自分がものすごく悪いことをしてしまい、母はそれを隠そうとしてくれているのだと思った。おじいさんが死んだかもしれないと本気で恐ろしくなり、先生にも友達にも何も言えなかった。ずっと手と背中は痺れたままで、どうしたのかと聞かれたように思うが、理由は口が裂けても言えなかった。その日の帰り、母はいつもと変わらない様子で私を迎えに来たが、帰り道はその事件があったあたりで、道の反対側を母は走った。車道の両側に、それぞれガードレールで仕切られた歩道があり、その片側の歩道を行きも帰りも走っていたのだが、その日から母は反対側の歩道を走るようになった。私はますます、母が私の罪を無かったことにしようとしていると確信した。母がそんなに必死に隠さなければいけないほど、私は悪いことをしてしまったのだと思った。その場所を通るときはいつも、おじいさんがその場で死んでいるような気がして、恐怖に怯えながらも目で確認してはほっとするのが習慣になった。

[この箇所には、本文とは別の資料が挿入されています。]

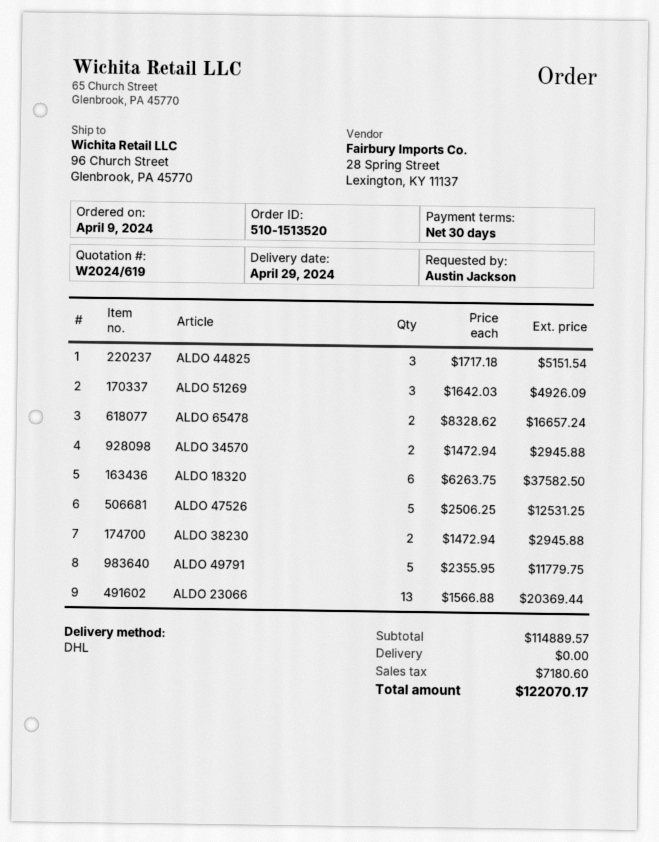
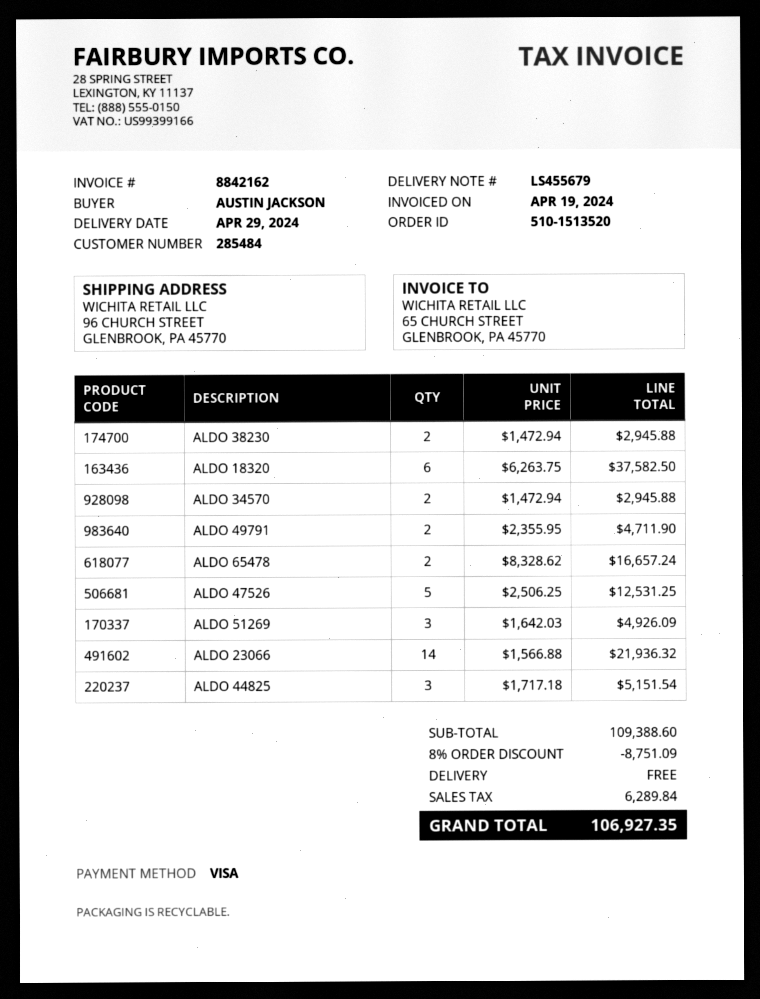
ALDO 49791: 5 x 2355.95 = 11779.75 -> 2 x 2355.95 = 4711.90
ALDO 23066: 13 x 1566.88 = 20369.44 -> 14 x 1566.88 = 21936.32
subtotal: 114889.57 -> 109388.60
discount: none -> 8% = 8751.09
tax: 7180.60 -> 6289.84
total: 122070.17 -> 106927.35

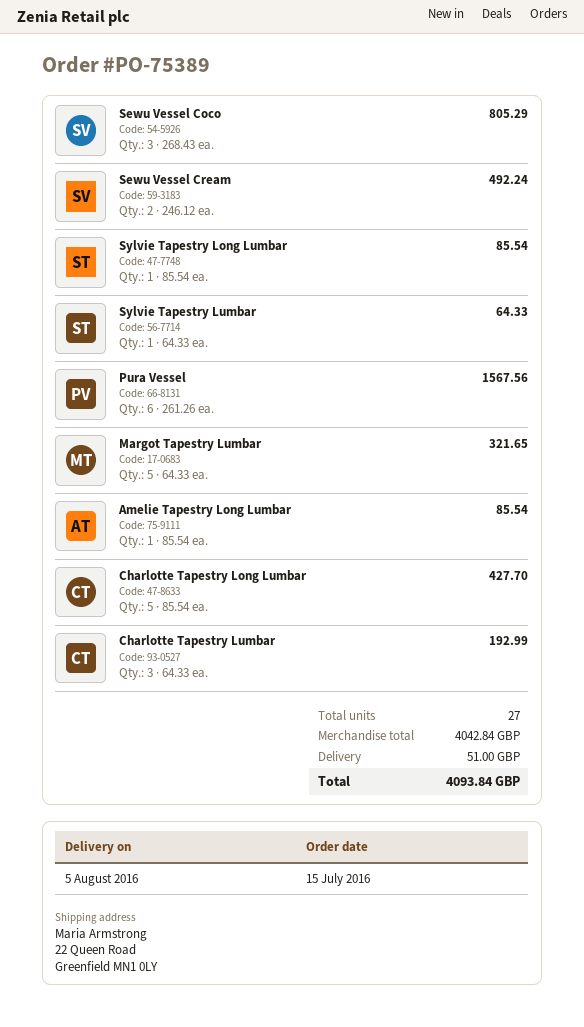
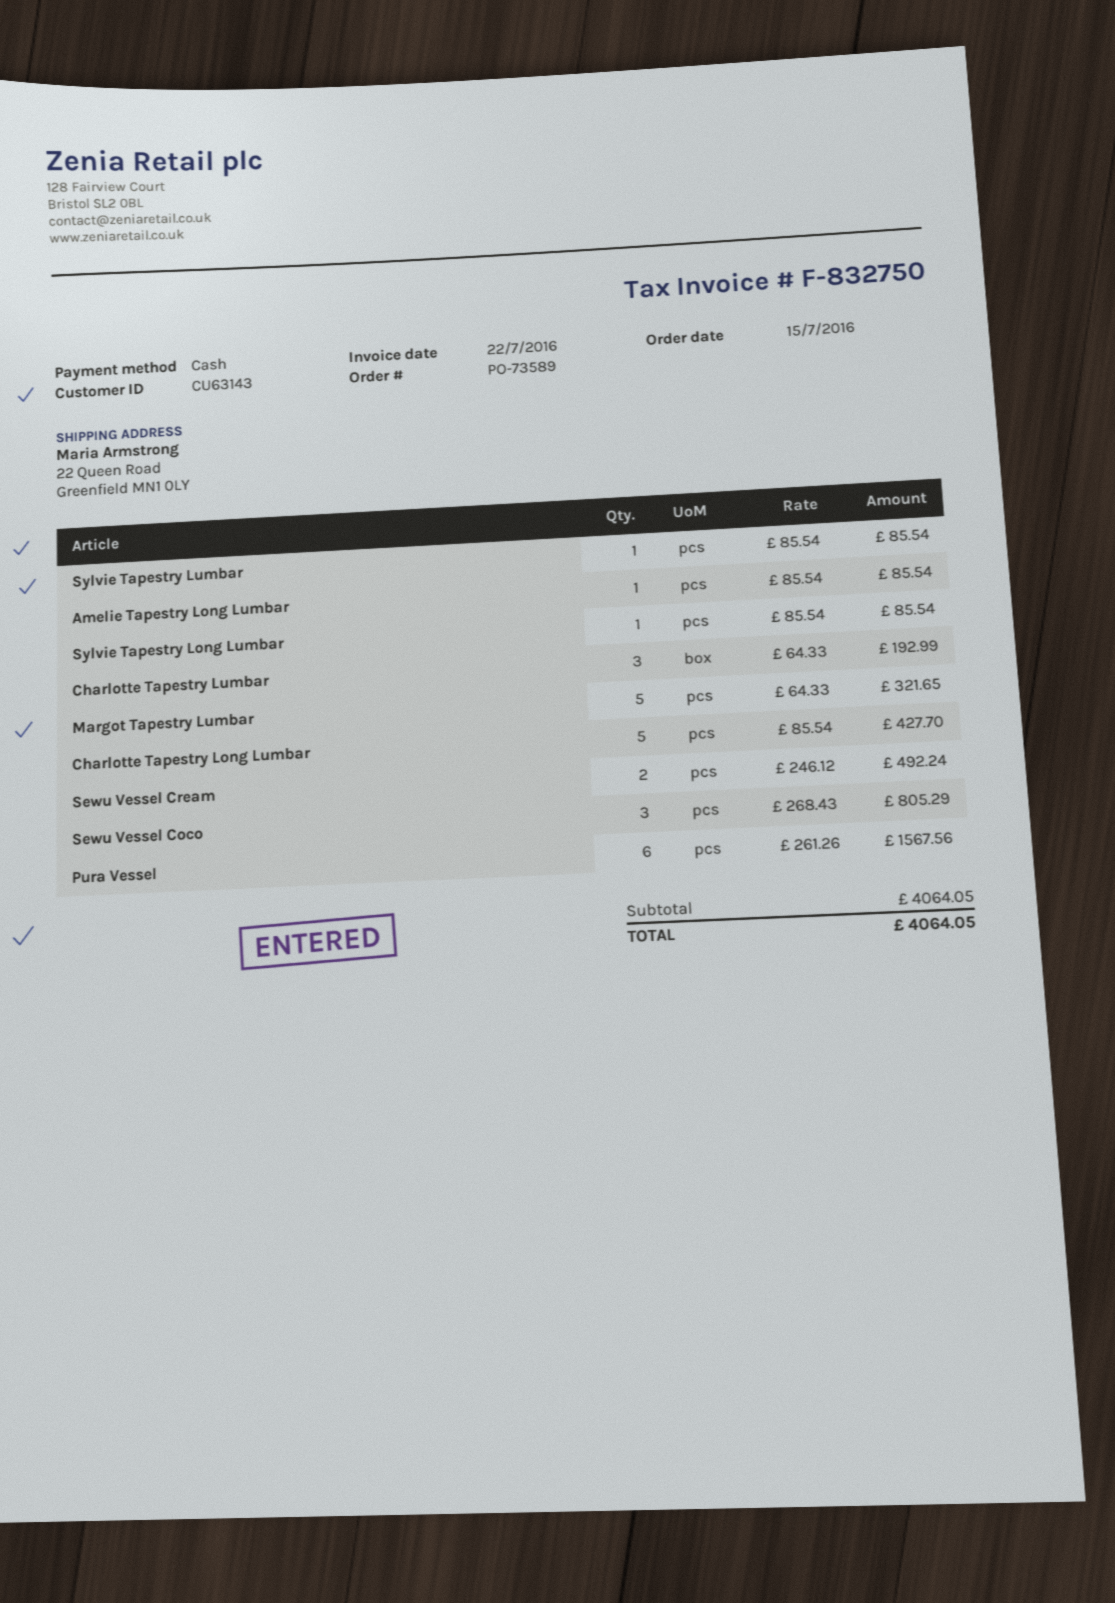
order number: PO-75389 -> PO-73589
Sylvie Tapestry Lumbar: 1 x 64.33 = 64.33 -> 1 x 85.54 = 85.54
subtotal: 4042.84 -> 4064.05
shipping: 51.00 -> none
total: 4093.84 -> 4064.05

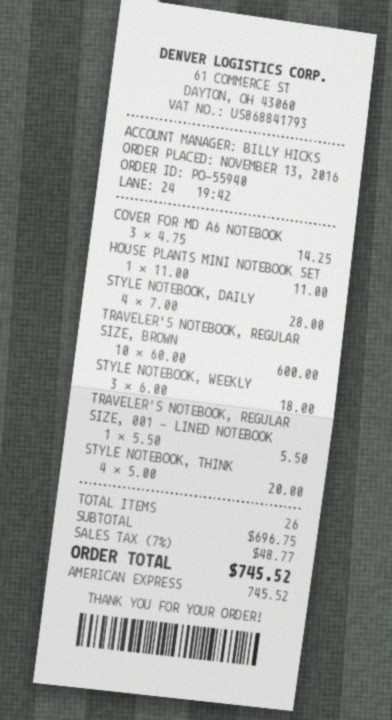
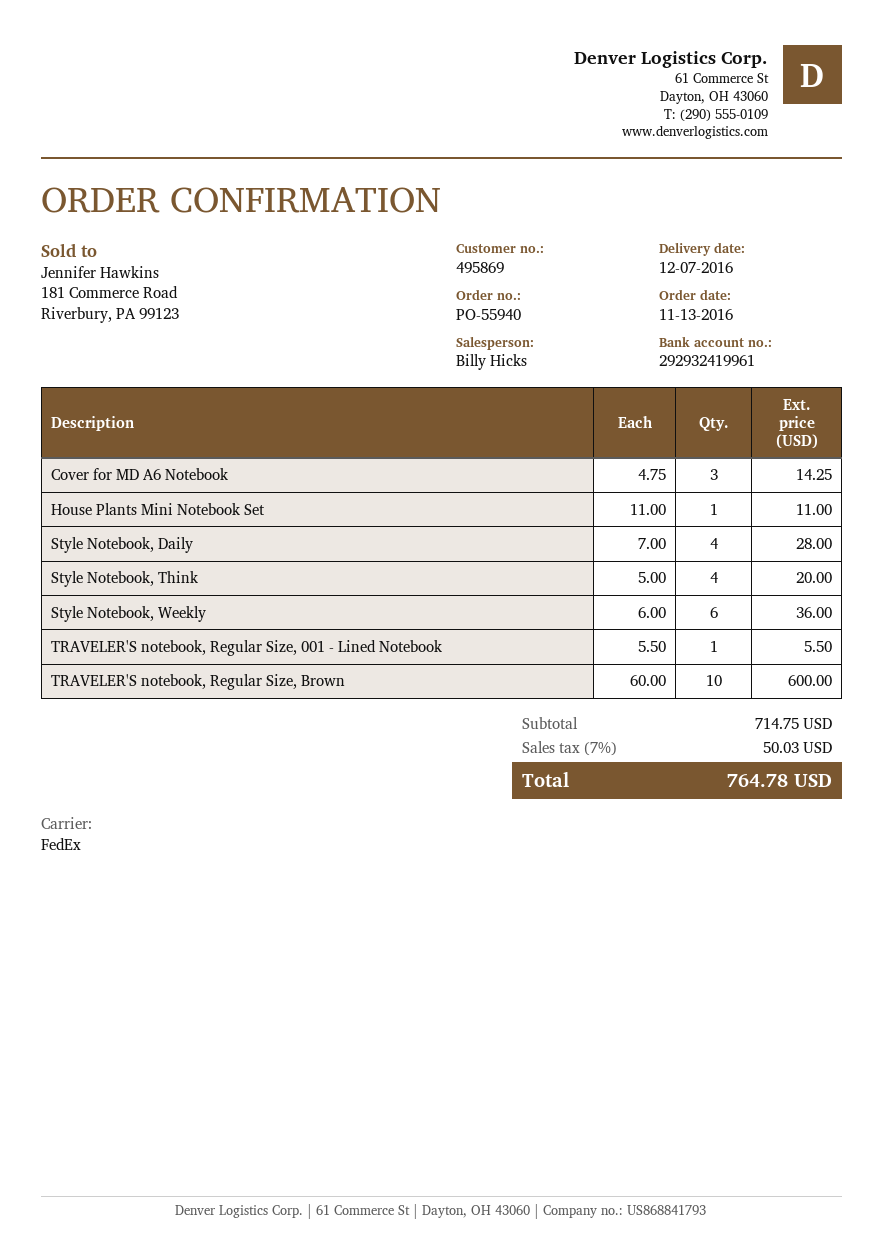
STYLE NOTEBOOK, WEEKLY: 3 x 6.00 = 18.00 -> 6 x 6.00 = 36.00
subtotal: 696.75 -> 714.75
tax: 7% = 48.77 -> 7% = 50.03
total: 745.52 -> 764.78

その後ずっと、自分からも母からもその話はしていない。成長するにつれ、母は私を守ったのではなく、母自身を守ったのではないかという疑念が徐々に蓄積していった。私が母親の立場なら、子供が怪我をしなかったか心配になるのではないかと疑うようになった。私が痛みでしばらく呆然としていた後に、振り返っておじいさんはそう遠くなかったので、たぶん母はいったん止まったか、少なくとも減速しておじいさんの様子は見ていたはずだった。思春期のころの私には、母の言葉は何もかもきれいごとで、自分の保身のために言っているように聞こえた。反抗期という感じではなかった。歯向かうことは少なかった。母をただただ信じられない人とみなし、言うことを聞いたふりをしながら内心ではその言葉をすべて冷たく疑っていた。不良にもならず普通の大人になれたのは、逆に自分が正直に生きることによって、母を軽蔑したいという感情のおかげだったかもしれない。皮肉なものだ。
今でも右の肘には違和感がある。実際に後遺症があるのか、精神的にそう感じるだけなのか分からない。いつか母とあの事件の話をすることがあるだろうか。少なくとも屈託なく笑って話せる気はしない。